Today is the 50th anniversary of the Cuban Adjustment Act, a Cold War relic which gives green cards to all Cuban illegal immigrants who make it to our shores, whether or not they have a case for political asylum. The 25th anniversary of the dissolution of the Soviet Empire is coming up in a few weeks, meaning that the Cuban Adjustment Act has outlived its rationale by a generation, and counting.
As I wrote earlier this year, illegal immigration from Cuba is growing rapidly. These migrants don’t even pretend to be refugees escaping Castro; they come for work, to join relatives, to send money home, and, in many cases, to sign up for welfare and then return to Cuba (their relatives cash the checks and send them the money).
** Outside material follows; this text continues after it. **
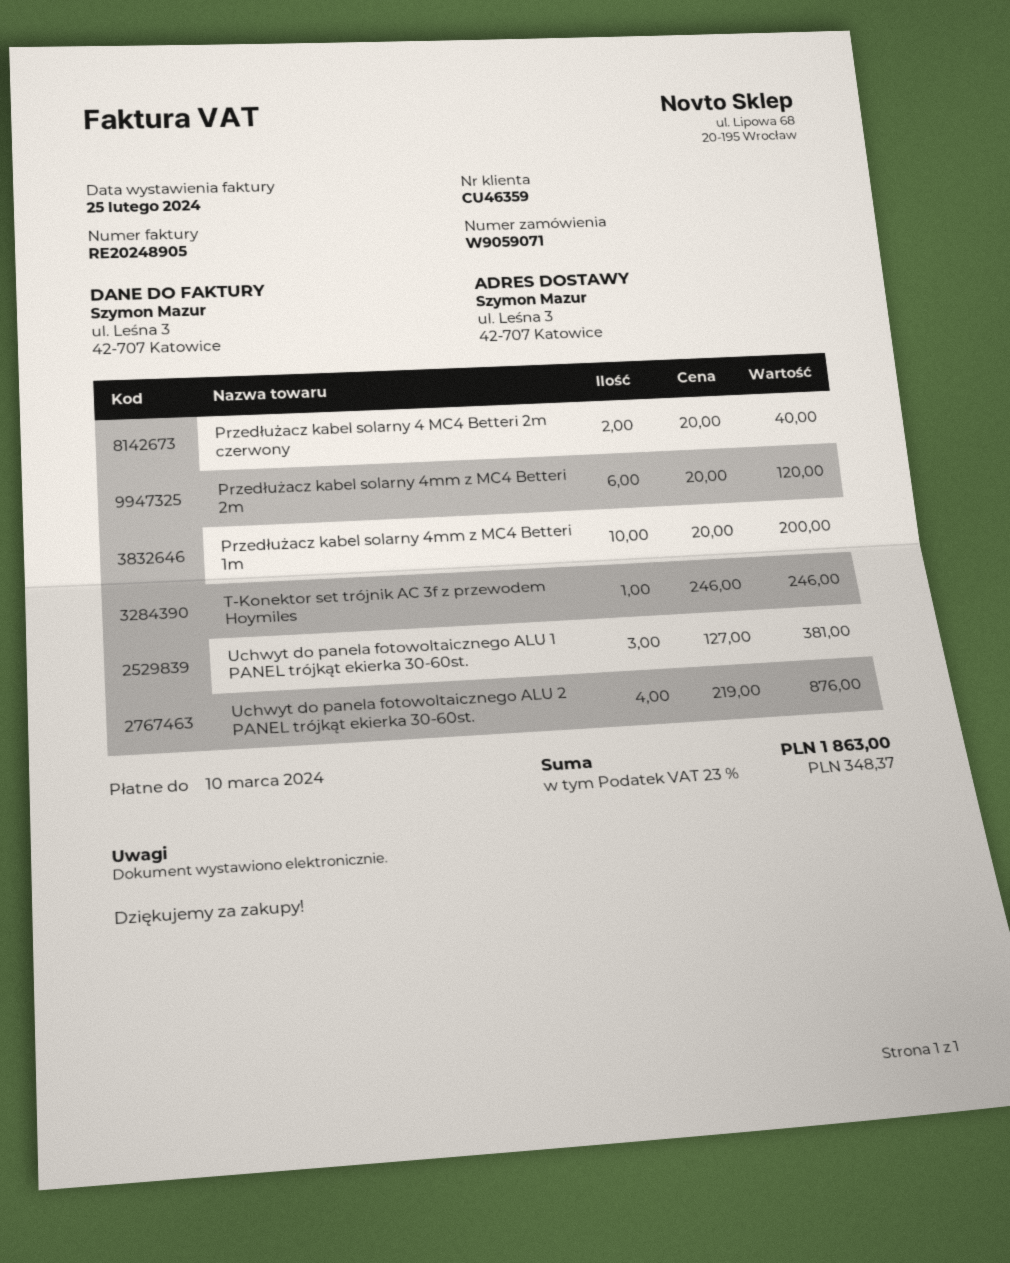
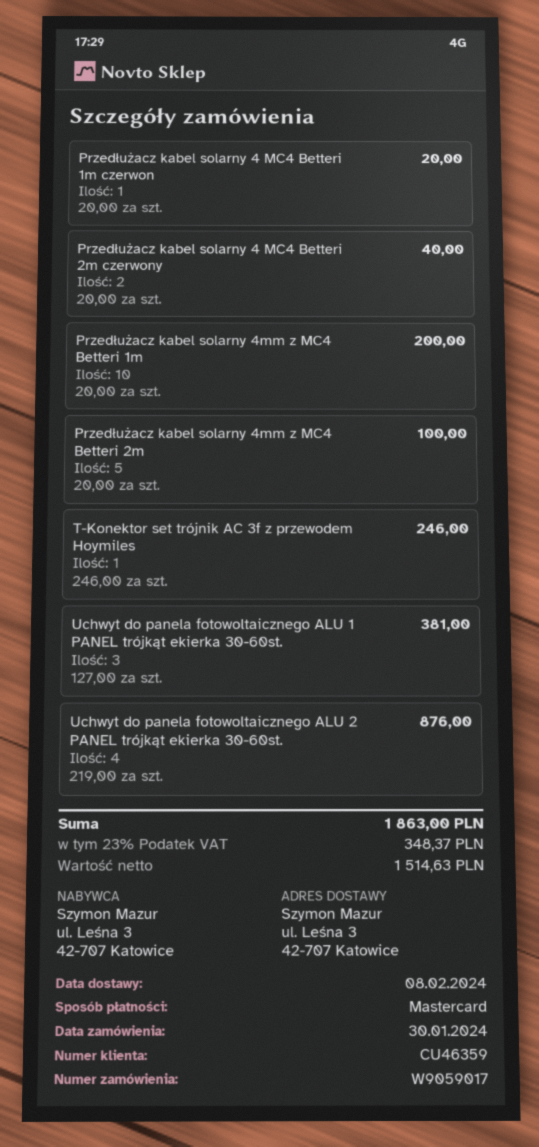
order number: W9059071 -> W9059017
Przedłużacz kabel solarny 4mm z MC4 Betteri 2m: 6 x 20.00 = 120.00 -> 5 x 20.00 = 100.00
Przedłużacz kabel solarny 4 MC4 Betteri 1m czerwon: none -> 1 x 20.00 = 20.00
Cuba is certainly not a democracy, but it’s no longer a Monroe Doctrine-defying outpost of a hostile foreign empire, either. Heck, it’s not even really totalitarian any more, having evolved into an authoritarian gangster state, like so many others in the Third World. We’ve sent back large numbers of Cuban illegals (those caught at sea are admitted only if they can make a plausible claim for asylum) and they’re not confined to camps, North Korea-style; some, in fact, keep trying to get here, like migrants from any other poor, decrepit country.
You’d think Obama – Castro fan that he is, like the rest of his leftist ilk – would be eager to change the law and take away the stigma on the Cuban regime that it represents. But that would mean 50,000 fewer immigrants this year, and there’s nothing more important that increasing immigration. (And it doesn’t hurt that new Cuban arrivals skew Democrat.)
It’s time we declare victory in the Cold War and retire this anachronism. Illegal aliens from Zimbabwe or Turkmenistan don’t automatically get to stay – why should Cubans?